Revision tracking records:
┄┄┄┄┄┄
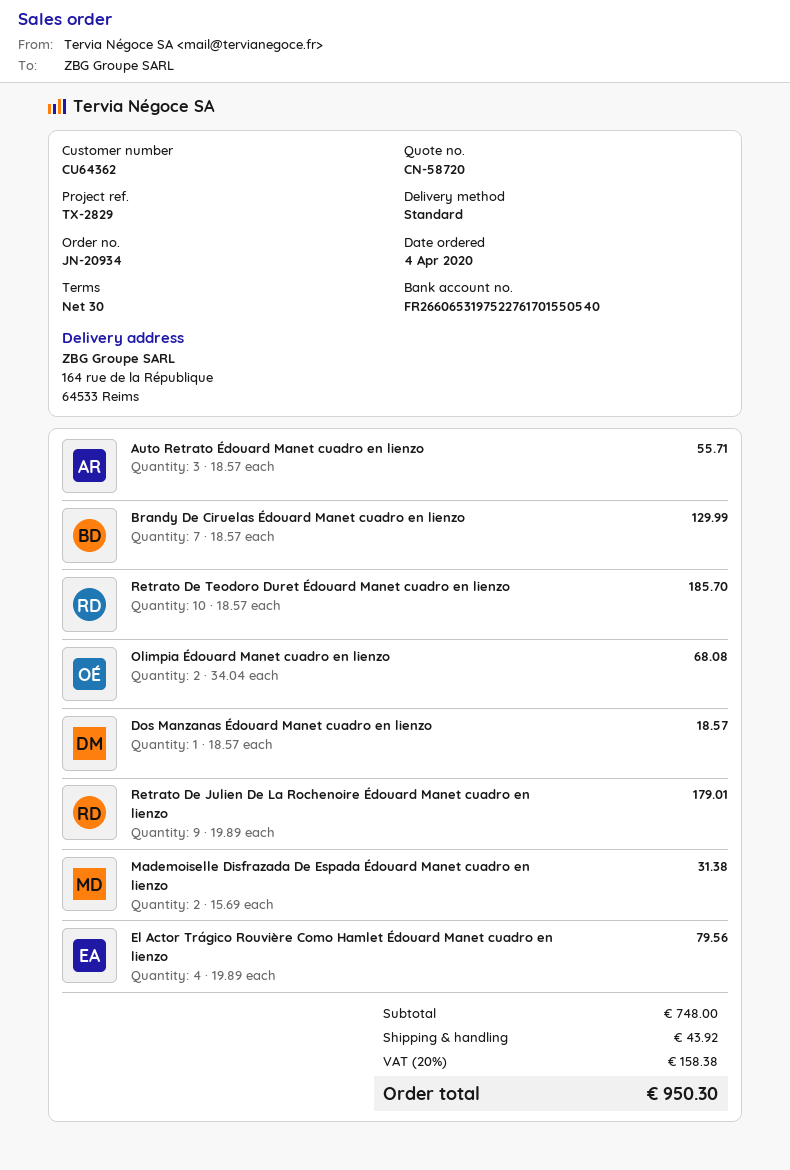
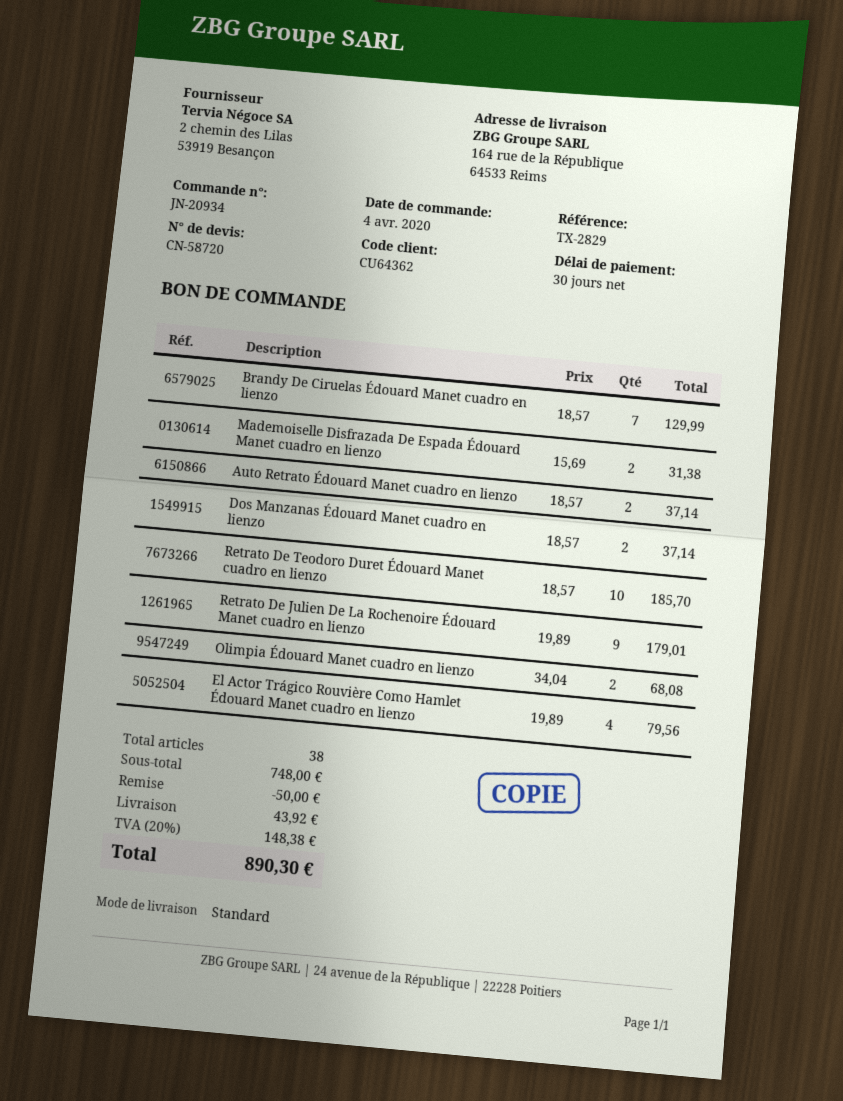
Auto Retrato Édouard Manet cuadro en lienzo: 3 x 18.57 = 55.71 -> 2 x 18.57 = 37.14
Dos Manzanas Édouard Manet cuadro en lienzo: 1 x 18.57 = 18.57 -> 2 x 18.57 = 37.14
discount: none -> 50.00
tax: 20% = 158.38 -> 20% = 148.38
total: 950.30 -> 890.30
┄┄┄┄┄┄
PROBLEM DESCRIPTION: Quote only the lines from the one containing "Dos Manzanas Édouard" through the final line of the records, with both ends included.

OUTPUT OF THE EXERCISE:
Dos Manzanas Édouard Manet cuadro en lienzo: 1 x 18.57 = 18.57 -> 2 x 18.57 = 37.14
discount: none -> 50.00
tax: 20% = 158.38 -> 20% = 148.38
total: 950.30 -> 890.30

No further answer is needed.